(Edit difference data)
• • • •

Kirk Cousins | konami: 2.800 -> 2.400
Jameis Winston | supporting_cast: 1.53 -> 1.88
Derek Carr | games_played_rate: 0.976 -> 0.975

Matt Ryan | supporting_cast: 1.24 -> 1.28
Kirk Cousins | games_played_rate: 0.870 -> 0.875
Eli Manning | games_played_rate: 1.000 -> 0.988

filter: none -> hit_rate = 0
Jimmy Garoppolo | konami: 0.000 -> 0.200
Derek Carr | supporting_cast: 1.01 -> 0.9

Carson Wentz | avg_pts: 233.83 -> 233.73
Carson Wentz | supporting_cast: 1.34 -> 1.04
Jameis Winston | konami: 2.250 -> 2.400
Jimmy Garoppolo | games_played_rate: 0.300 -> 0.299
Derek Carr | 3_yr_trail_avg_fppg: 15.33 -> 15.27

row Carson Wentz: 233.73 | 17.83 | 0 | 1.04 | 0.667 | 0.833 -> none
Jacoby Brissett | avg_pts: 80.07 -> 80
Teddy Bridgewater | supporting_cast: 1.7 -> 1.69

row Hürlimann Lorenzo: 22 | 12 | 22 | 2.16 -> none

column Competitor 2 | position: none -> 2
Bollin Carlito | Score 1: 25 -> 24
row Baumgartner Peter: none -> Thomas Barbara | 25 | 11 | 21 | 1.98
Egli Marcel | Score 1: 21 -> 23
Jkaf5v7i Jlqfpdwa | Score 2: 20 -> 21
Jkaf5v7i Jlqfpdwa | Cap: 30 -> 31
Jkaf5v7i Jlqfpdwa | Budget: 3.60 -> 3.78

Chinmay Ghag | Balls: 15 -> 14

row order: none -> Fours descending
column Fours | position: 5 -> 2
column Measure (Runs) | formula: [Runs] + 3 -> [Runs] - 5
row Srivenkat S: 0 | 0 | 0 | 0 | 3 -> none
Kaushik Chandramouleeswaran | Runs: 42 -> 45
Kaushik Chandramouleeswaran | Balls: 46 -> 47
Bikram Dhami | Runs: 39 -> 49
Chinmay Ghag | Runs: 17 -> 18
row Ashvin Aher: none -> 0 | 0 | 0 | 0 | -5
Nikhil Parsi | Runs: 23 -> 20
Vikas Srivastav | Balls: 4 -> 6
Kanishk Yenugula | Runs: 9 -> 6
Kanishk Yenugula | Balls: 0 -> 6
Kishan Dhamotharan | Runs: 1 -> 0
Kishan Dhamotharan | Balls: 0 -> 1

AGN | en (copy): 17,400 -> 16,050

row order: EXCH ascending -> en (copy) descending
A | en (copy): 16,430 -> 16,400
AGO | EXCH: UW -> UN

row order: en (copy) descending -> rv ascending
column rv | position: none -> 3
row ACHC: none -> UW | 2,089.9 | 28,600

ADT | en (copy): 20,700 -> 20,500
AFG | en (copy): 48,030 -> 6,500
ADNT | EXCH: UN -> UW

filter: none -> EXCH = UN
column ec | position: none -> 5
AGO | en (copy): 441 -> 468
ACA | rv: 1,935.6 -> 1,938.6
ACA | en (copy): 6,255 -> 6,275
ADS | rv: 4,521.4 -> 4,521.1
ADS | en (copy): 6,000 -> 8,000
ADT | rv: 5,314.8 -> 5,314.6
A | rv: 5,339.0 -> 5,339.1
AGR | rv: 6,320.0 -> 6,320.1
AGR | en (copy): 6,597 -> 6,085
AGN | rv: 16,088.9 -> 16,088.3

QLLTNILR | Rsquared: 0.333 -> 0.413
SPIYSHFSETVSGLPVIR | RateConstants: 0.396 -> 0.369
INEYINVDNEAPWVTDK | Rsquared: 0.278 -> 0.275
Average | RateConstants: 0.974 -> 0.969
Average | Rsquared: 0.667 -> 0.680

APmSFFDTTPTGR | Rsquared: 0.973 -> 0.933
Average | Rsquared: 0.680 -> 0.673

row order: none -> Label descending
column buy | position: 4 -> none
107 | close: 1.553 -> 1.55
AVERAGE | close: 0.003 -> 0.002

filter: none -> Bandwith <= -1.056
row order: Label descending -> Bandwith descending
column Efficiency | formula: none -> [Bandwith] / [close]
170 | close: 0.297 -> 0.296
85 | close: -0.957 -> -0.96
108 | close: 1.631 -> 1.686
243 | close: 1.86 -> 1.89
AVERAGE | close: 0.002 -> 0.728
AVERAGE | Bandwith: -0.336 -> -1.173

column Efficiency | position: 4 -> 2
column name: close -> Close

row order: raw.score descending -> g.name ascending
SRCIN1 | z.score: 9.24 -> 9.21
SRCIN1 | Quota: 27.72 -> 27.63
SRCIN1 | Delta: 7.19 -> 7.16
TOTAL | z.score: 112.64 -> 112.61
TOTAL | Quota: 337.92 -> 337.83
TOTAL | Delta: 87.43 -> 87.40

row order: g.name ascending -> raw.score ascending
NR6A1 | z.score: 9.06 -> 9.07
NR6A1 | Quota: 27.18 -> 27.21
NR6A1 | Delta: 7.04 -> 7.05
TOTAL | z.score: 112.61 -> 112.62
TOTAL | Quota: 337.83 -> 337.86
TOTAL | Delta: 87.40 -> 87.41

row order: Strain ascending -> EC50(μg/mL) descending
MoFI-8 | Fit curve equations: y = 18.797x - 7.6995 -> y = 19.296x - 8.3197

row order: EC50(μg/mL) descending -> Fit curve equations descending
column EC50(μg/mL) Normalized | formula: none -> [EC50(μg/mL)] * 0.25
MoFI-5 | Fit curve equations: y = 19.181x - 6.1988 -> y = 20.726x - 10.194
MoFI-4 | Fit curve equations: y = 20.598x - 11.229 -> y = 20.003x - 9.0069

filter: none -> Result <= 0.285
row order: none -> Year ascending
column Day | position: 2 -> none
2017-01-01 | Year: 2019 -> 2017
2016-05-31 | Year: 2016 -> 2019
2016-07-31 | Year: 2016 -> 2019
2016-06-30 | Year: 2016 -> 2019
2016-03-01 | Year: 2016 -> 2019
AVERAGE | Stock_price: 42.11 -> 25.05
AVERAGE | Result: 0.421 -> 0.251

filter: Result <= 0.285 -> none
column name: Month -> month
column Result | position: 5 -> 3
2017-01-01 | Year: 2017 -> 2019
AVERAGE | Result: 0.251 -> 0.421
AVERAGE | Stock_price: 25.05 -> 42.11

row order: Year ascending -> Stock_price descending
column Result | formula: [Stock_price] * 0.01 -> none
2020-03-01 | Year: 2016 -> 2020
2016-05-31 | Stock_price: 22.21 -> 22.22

• • • •

Reply with nothing but a number. State how many lines in the records hold the word "Result".

6